▶ _WHAT TO DO_
Transcribe every entry below word for word, but skip the pictures.
*** Opening EXTRACTED DATA ***
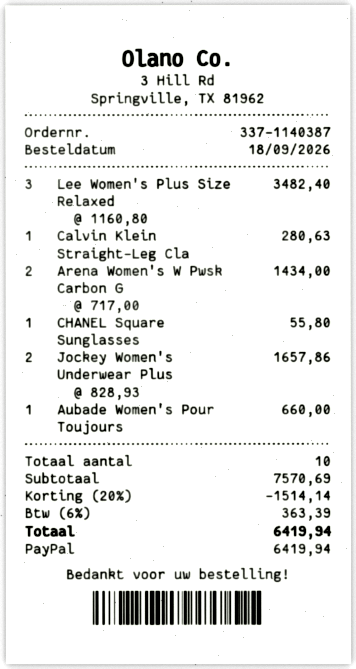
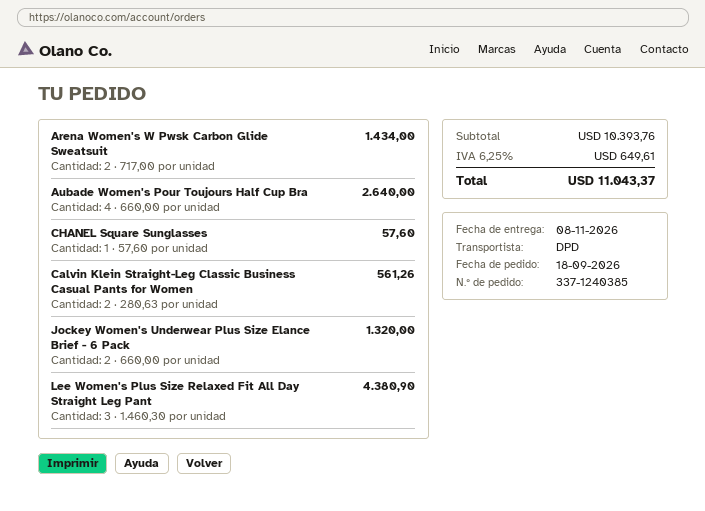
order number: 337-1140387 -> 337-1240385
Lee Women's Plus Size Relaxed: 3 x 1160.80 = 3482.40 -> 3 x 1460.30 = 4380.90
Calvin Klein Straight-Leg Cla: 1 x 280.63 = 280.63 -> 2 x 280.63 = 561.26
CHANEL Square Sunglasses: 1 x 55.80 = 55.80 -> 1 x 57.60 = 57.60
Jockey Women's Underwear Plus: 2 x 828.93 = 1657.86 -> 2 x 660.00 = 1320.00
Aubade Women's Pour Toujours: 1 x 660.00 = 660.00 -> 4 x 660.00 = 2640.00
subtotal: 7570.69 -> 10393.76
discount: 20% = 1514.14 -> none
tax: 6% = 363.39 -> 6.25% = 649.61
total: 6419.94 -> 11043.37

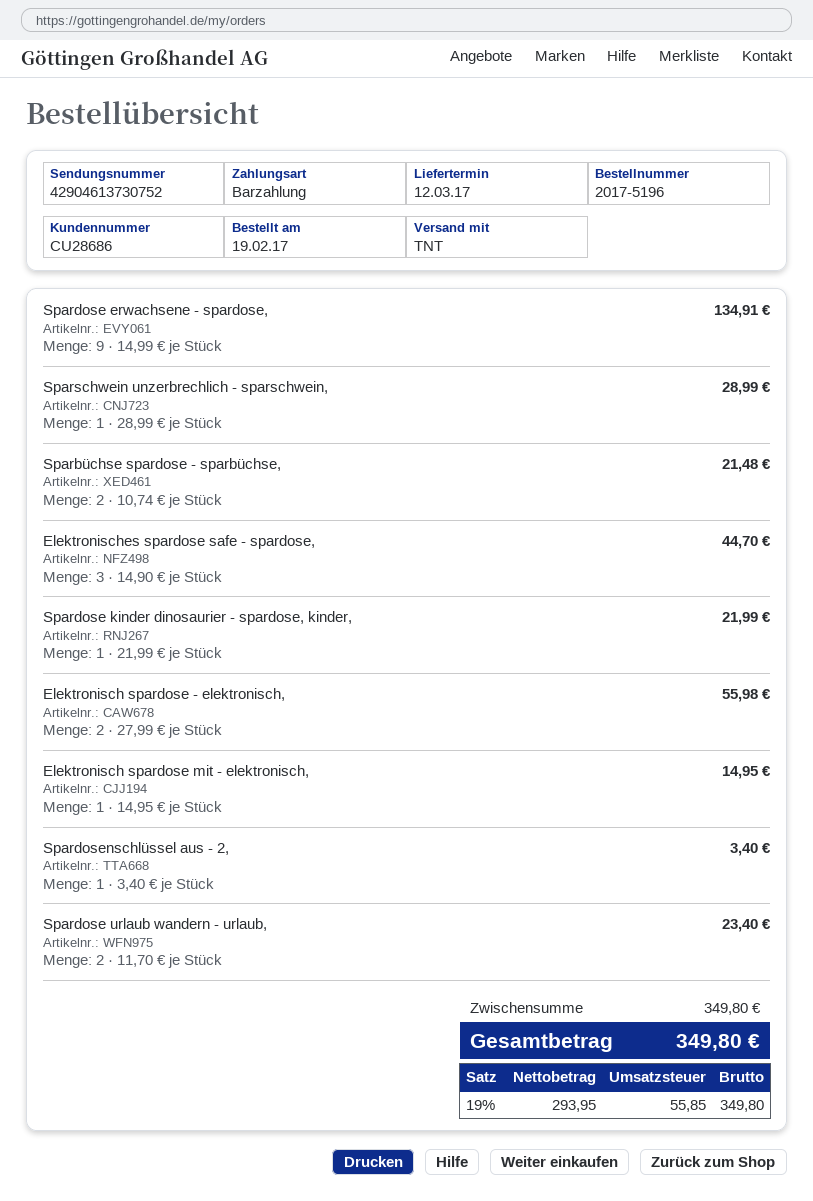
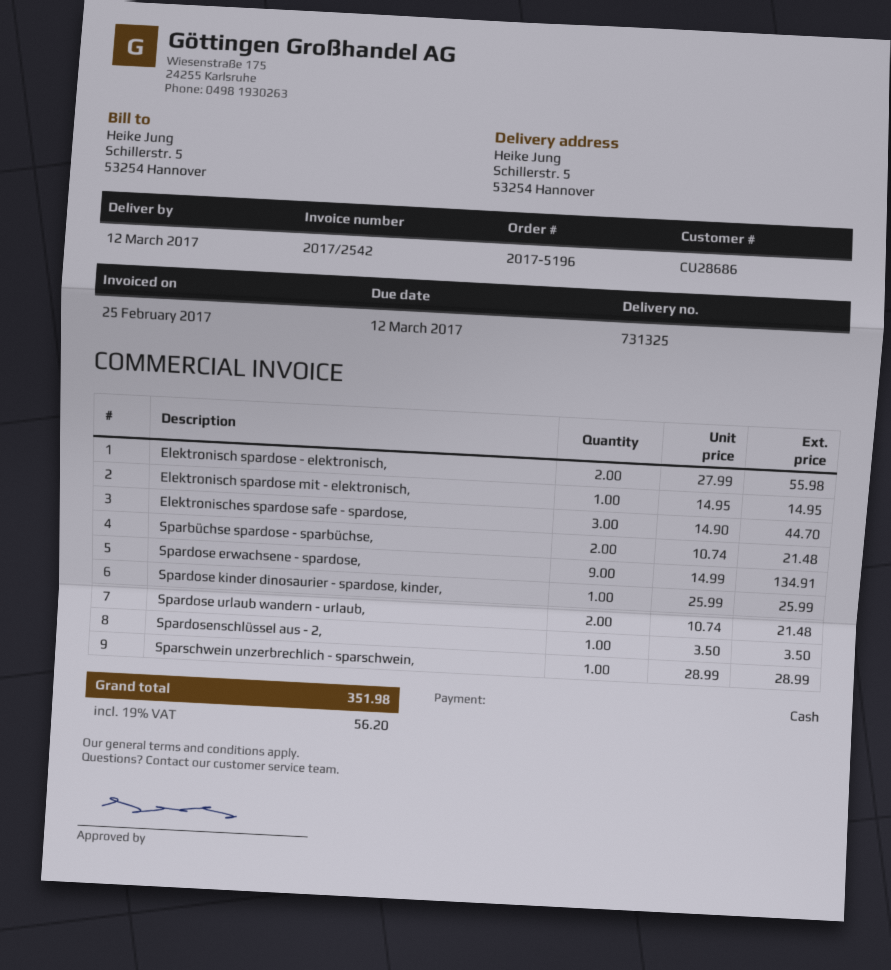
Spardose kinder dinosaurier - spardose, kinder,: 1 x 21.99 = 21.99 -> 1 x 25.99 = 25.99
Spardosenschlüssel aus - 2,: 1 x 3.40 = 3.40 -> 1 x 3.50 = 3.50
Spardose urlaub wandern - urlaub,: 2 x 11.70 = 23.40 -> 2 x 10.74 = 21.48
tax: 19% = 55.85 -> 19% = 56.20
total: 349.80 -> 351.98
*** Closing EXTRACTED DATA ***
▶ _ANSWER FOR THE TASK_
order number: 337-1140387 -> 337-1240385
Lee Women's Plus Size Relaxed: 3 x 1160.80 = 3482.40 -> 3 x 1460.30 = 4380.90
Calvin Klein Straight-Leg Cla: 1 x 280.63 = 280.63 -> 2 x 280.63 = 561.26
CHANEL Square Sunglasses: 1 x 55.80 = 55.80 -> 1 x 57.60 = 57.60
Jockey Women's Underwear Plus: 2 x 828.93 = 1657.86 -> 2 x 660.00 = 1320.00
Aubade Women's Pour Toujours: 1 x 660.00 = 660.00 -> 4 x 660.00 = 2640.00
subtotal: 7570.69 -> 10393.76
discount: 20% = 1514.14 -> none
tax: 6% = 363.39 -> 6.25% = 649.61
total: 6419.94 -> 11043.37

Spardose kinder dinosaurier - spardose, kinder,: 1 x 21.99 = 21.99 -> 1 x 25.99 = 25.99
Spardosenschlüssel aus - 2,: 1 x 3.40 = 3.40 -> 1 x 3.50 = 3.50
Spardose urlaub wandern - urlaub,: 2 x 11.70 = 23.40 -> 2 x 10.74 = 21.48
tax: 19% = 55.85 -> 19% = 56.20
total: 349.80 -> 351.98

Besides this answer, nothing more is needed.